● **EXERCISE AIM**: Nothing but the text of the records should come back; copy it exactly and leave the pictures out.

Source records:
*** Block opens ***

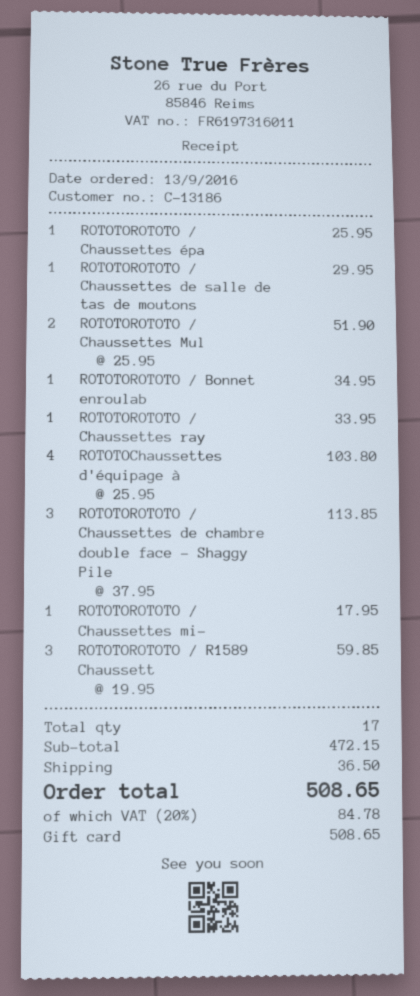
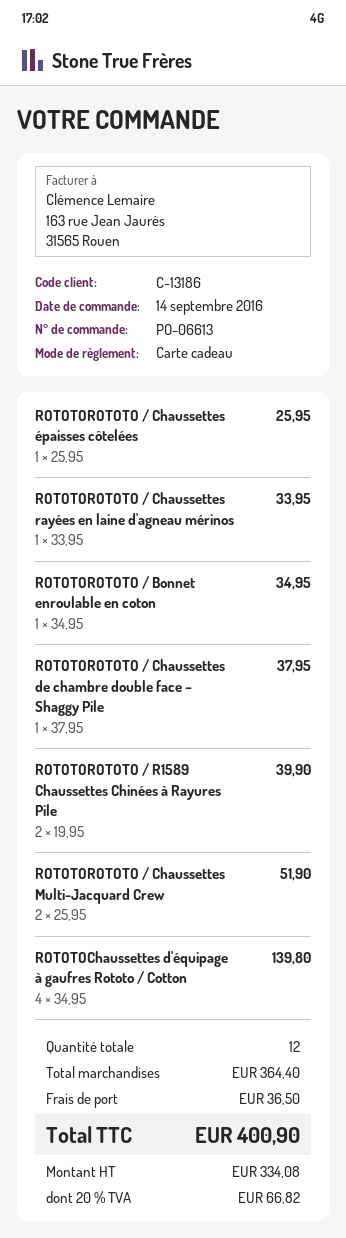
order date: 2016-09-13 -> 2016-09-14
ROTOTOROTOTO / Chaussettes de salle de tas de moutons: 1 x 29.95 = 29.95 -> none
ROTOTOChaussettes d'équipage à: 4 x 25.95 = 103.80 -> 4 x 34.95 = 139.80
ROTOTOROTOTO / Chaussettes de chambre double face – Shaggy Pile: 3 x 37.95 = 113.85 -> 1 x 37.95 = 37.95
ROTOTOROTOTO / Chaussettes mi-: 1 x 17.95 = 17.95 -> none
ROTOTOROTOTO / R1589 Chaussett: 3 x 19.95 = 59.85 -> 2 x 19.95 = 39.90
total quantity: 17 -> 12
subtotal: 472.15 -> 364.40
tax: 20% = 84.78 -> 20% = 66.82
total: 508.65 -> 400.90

*** Block closes ***

● **ANSWER SPACE**:
order date: 2016-09-13 -> 2016-09-14
ROTOTOROTOTO / Chaussettes de salle de tas de moutons: 1 x 29.95 = 29.95 -> none
ROTOTOChaussettes d'équipage à: 4 x 25.95 = 103.80 -> 4 x 34.95 = 139.80
ROTOTOROTOTO / Chaussettes de chambre double face – Shaggy Pile: 3 x 37.95 = 113.85 -> 1 x 37.95 = 37.95
ROTOTOROTOTO / Chaussettes mi-: 1 x 17.95 = 17.95 -> none
ROTOTOROTOTO / R1589 Chaussett: 3 x 19.95 = 59.85 -> 2 x 19.95 = 39.90
total quantity: 17 -> 12
subtotal: 472.15 -> 364.40
tax: 20% = 84.78 -> 20% = 66.82
total: 508.65 -> 400.90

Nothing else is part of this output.